Photo: Courtesy Jerry Murbach
SIXTY YEARS after her death, wilted wildflowers adorn Mayo Methot’s slot at Wilhelm’s Portland Memorial Mausoleum. The granite-clad ambience is cold and, appropriately, deathly quiet. Local film historian Dennis Nyback looks on and laments: “You’d think Mayo would be immortalized in Portland. People forget quickly, and we have to make choices about what memories we preserve.”
A ship captain’s daughter born in 1904, Methot debuted onstage before she learned to read. In 1912, the Oregonian proclaimed her the “youngest leading lady in the world,” and soon made her a staple of its regular “Stars and Starmakers” column. As she came of age, the precocious actress left Portland for bigger spotlights and wilder times.

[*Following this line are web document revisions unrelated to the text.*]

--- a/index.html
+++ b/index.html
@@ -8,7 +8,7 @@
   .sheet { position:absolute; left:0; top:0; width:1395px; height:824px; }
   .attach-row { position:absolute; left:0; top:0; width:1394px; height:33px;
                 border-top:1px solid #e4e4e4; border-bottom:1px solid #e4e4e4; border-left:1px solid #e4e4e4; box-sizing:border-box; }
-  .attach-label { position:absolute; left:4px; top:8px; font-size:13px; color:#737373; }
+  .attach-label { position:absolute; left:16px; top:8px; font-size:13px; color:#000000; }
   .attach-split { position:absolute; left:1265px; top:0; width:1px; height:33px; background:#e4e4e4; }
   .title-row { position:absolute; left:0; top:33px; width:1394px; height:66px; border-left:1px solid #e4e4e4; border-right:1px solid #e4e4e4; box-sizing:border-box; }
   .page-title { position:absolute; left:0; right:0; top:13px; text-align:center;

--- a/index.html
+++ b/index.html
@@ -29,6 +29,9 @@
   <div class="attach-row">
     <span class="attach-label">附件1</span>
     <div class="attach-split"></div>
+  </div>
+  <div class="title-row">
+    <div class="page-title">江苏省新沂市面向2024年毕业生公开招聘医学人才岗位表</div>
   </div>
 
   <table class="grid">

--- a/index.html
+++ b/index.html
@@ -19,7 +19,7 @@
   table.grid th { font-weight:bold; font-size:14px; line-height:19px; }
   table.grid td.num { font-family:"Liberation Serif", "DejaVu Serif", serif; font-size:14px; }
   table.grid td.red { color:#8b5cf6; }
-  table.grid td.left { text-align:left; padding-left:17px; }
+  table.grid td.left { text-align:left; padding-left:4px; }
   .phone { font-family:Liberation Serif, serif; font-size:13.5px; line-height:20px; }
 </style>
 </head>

The Hollywood of the ’30s turned the pugnacious beauty into a tough-talking crime-film dame. She met Humphrey Bogart—himself an actor on the rise, on the verge of breaking out of type-casting as a noir heavy—while filming the Bette Davis vehicle Marked Woman in ’37. They became one of Hollywood’s most recognizable couples.
The two visited Portland often, drinking at Jake’s downtown. (A picture of Bogart still graces his favorite spot.) But domestic bliss, it wasn’t. The gossip columnist Jimmy Fidler wrote that Bogart-Methot union suggested “that the best preservative for a marriage … is a ketchup bottle skillfully hurled.”

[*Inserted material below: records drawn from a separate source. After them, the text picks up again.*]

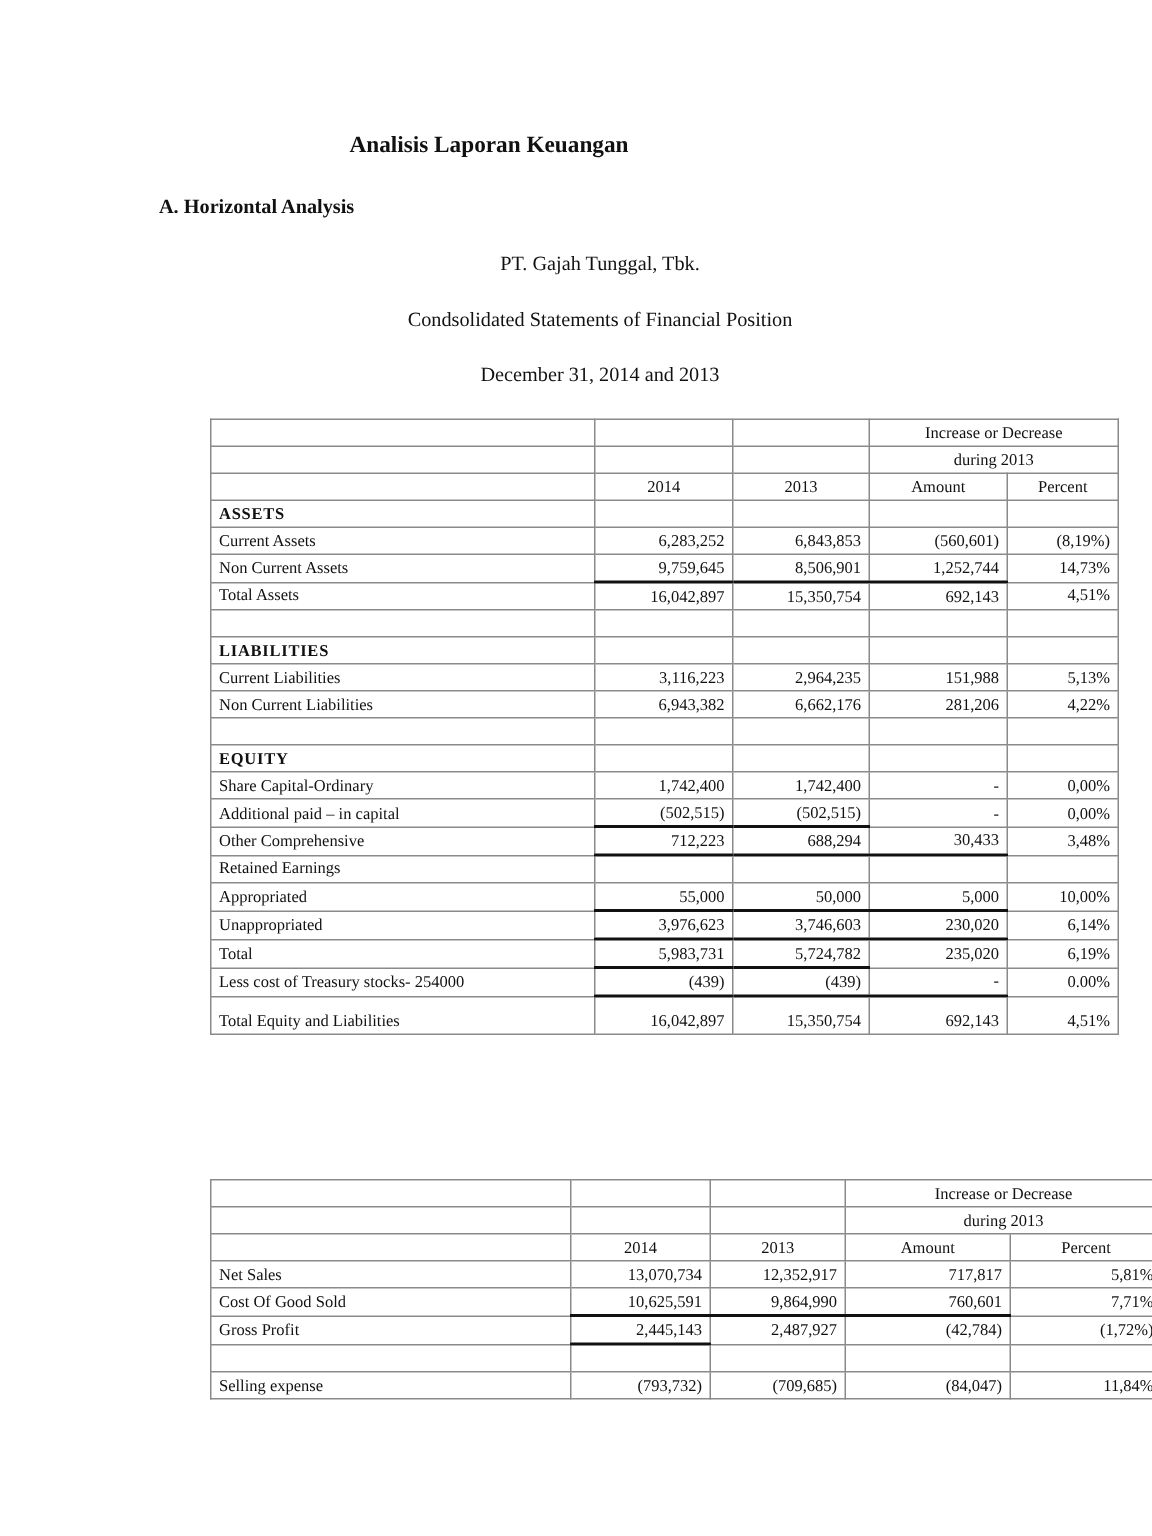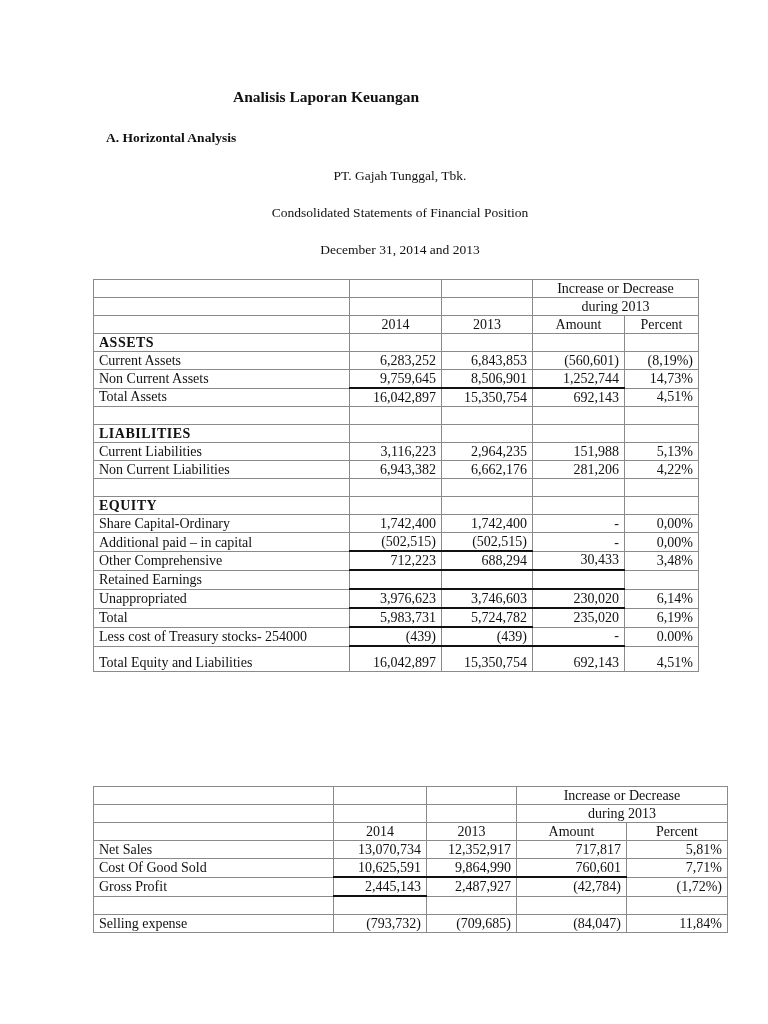--- a/index.html
+++ b/index.html
@@ -9,7 +9,7 @@
   .title { left:0; width:620px; top:88px; text-align:center; font-weight:bold; font-size:15.5px;margin-left:16px; }
   .section { left:106px; top:130px; font-weight:bold; font-size:13.5px; }
   .center-line { left:16px; width:768px; text-align:center; font-size:13.5px; }
-  table.fin { position:absolute; border-collapse:collapse; font-size:14px; table-layout:fixed; }
+  table.fin { position:absolute; border-collapse:collapse; font-size:11px; table-layout:fixed;margin-left:47px; }
   table.fin td { border:1px solid #8a8a8a; padding:0 5px; height:17px; line-height:16px; overflow:hidden; white-space:nowrap; }
   td.num { text-align:right; }
   td.ctr { text-align:center; }

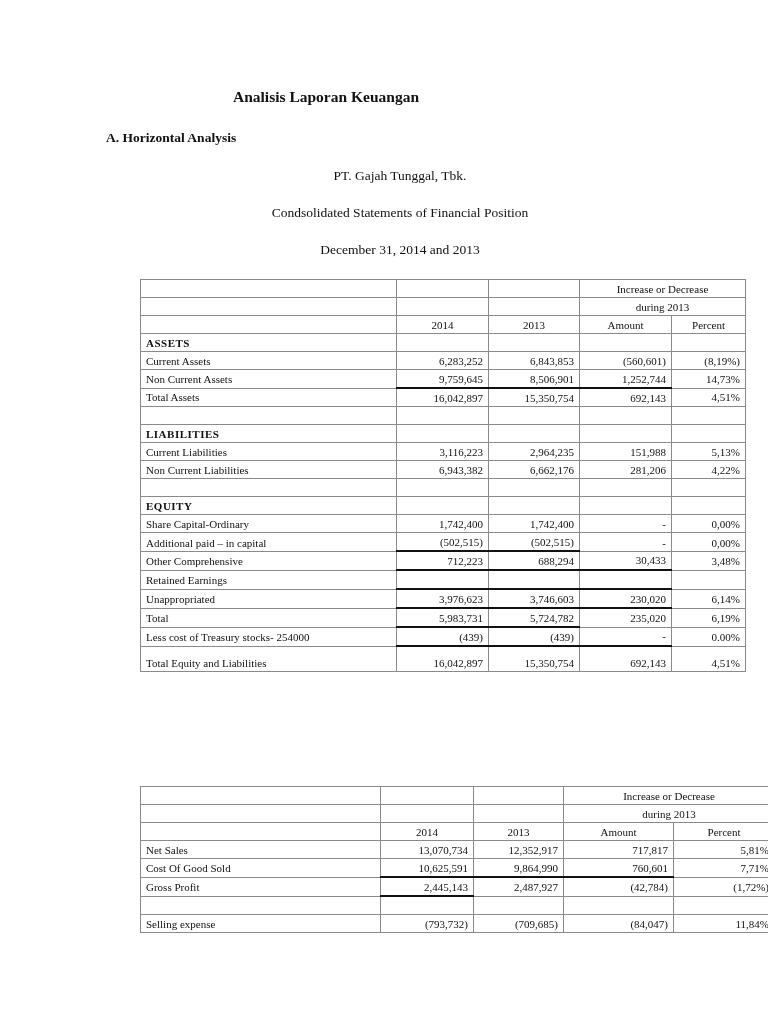--- a/index.html
+++ b/index.html
@@ -173,6 +173,13 @@
         <td></td>
   </tr>
 
+  <tr>
+    <td class="lbl ind2">Appropriated</td>
+    <td class="num">55,000</td>
+    <td class="num">50,000</td>
+    <td class="num">5,000</td>
+    <td class="num">10,00%</td>
+  </tr>
 
   <tr>
     <td class="lbl ind3">Unappropriated</td>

Methot once stabbed Bogart in the shoulder. On a World War II USO tour, the Bogarts were caught drunkenly firing guns in the middle of the night. So it went until ’45, when Bogart left her for Lauren Bacall. “What can I do?” Methot lamented in The American Weekly. “He tells me he won’t come home…. It’s become a habit to love Bogey … a hard habit to break.”

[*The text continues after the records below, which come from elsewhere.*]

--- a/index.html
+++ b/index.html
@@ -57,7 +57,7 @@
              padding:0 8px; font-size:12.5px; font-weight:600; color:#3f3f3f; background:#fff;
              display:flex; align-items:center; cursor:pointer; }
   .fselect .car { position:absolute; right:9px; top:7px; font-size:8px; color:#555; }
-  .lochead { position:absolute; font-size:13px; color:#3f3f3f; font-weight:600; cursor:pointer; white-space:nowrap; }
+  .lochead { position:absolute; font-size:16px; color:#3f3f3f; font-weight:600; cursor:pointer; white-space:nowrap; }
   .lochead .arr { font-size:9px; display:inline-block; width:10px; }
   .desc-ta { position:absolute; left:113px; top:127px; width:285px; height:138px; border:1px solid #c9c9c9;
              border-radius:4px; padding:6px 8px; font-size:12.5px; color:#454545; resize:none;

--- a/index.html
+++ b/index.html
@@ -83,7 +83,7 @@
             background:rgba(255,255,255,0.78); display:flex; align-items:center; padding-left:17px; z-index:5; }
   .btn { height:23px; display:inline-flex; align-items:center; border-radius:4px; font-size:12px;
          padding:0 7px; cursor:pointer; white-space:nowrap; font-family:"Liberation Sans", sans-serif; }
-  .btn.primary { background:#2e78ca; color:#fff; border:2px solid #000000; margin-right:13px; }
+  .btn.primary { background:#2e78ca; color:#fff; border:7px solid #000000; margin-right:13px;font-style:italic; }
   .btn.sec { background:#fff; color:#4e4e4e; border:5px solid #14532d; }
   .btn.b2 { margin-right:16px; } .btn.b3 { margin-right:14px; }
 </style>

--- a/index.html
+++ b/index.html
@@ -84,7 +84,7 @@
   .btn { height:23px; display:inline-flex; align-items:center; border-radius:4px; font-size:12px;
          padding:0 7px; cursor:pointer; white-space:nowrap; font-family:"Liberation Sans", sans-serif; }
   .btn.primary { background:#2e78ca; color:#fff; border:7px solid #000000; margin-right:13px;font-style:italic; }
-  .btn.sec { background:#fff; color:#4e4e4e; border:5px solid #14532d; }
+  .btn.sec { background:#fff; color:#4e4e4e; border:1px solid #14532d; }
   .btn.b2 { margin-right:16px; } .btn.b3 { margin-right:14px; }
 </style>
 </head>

The split effectively ended her Hollywood career. Methot returned to Portland, and dove into the bottle. She died of alcoholism in 1951, her body found in a Multnomah Village hotel room days after she expired.
Six decades later, her remains occupy just one slot among hundreds, stacked like eternity’s filing cabinet. “She was a Zelda Fitzgerald figure,” says Nyback, whose film archive, housed at Marylhurst University, includes numerous Methot pictures. “Back then, you didn’t drink just to drink. You drank to show you could hold your own.”
Bogart sent flowers to Methot’s mausoleum until he too died, in 1957. Bogart’s bouquets have given way to sagging, dead stems. But modern Portland has developed a knack for dusting off its bygone 20th-century cultural heroes, from James Beard to Mark Rothko to Mel Blanc. Methot seems particularly ripe for rediscovery. And even if today’s wildflowers wilted, perhaps they mean another young firebrand has found her patron saint.